### EXTRACTED INFORMATION:
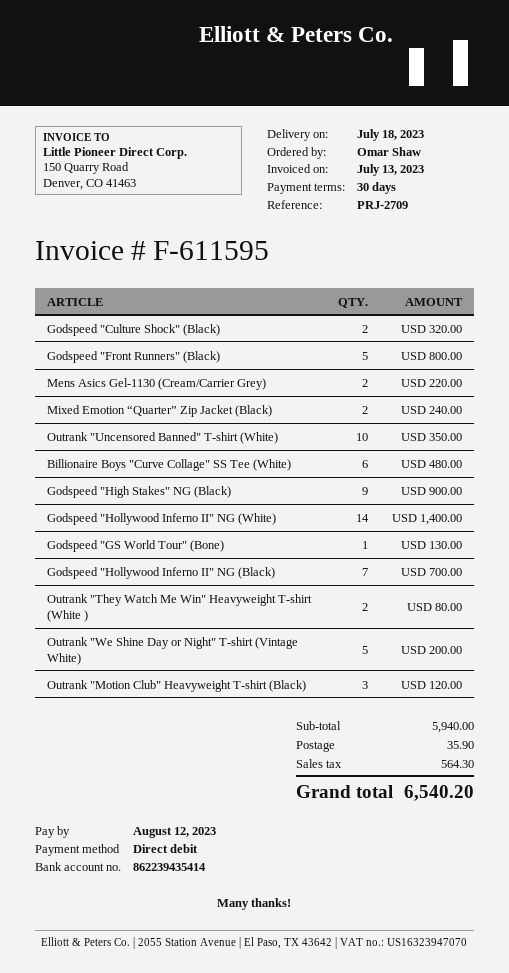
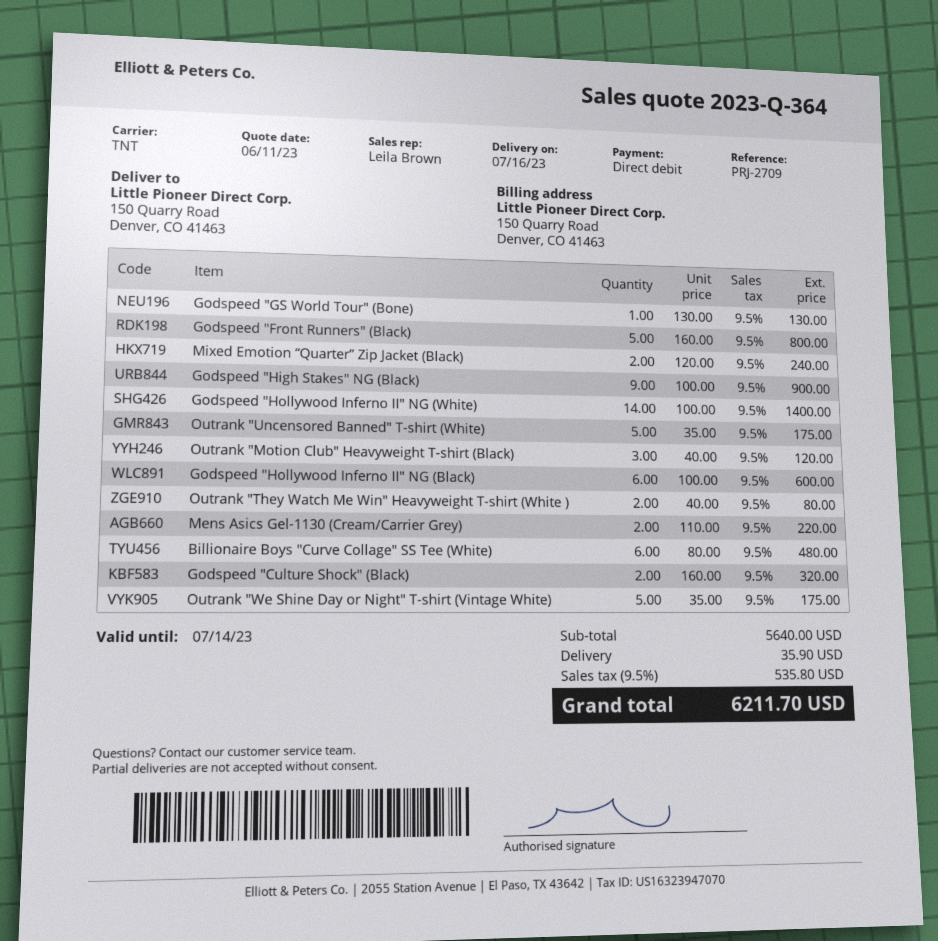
delivery date: 2023-07-18 -> 2023-07-16
Outrank "Uncensored Banned" T-shirt (White): 10 for 350.00 -> 5 for 175.00
Godspeed "Hollywood Inferno II" NG (Black): 7 for 700.00 -> 6 for 600.00
Outrank "We Shine Day or Night" T-shirt (Vintage White): 5 for 200.00 -> 5 for 175.00
subtotal: 5940.00 -> 5640.00
tax: 564.30 -> 535.80
total: 6540.20 -> 6211.70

### ASSIGNED TASK:
Give again the lines from the line holding "6 for 600.00" through the close of the listing, both included, exactly as written and with nothing else.

### OUTPUT FOR THIS EXERCISE:
Godspeed "Hollywood Inferno II" NG (Black): 7 for 700.00 -> 6 for 600.00
Outrank "We Shine Day or Night" T-shirt (Vintage White): 5 for 200.00 -> 5 for 175.00
subtotal: 5940.00 -> 5640.00
tax: 564.30 -> 535.80
total: 6540.20 -> 6211.70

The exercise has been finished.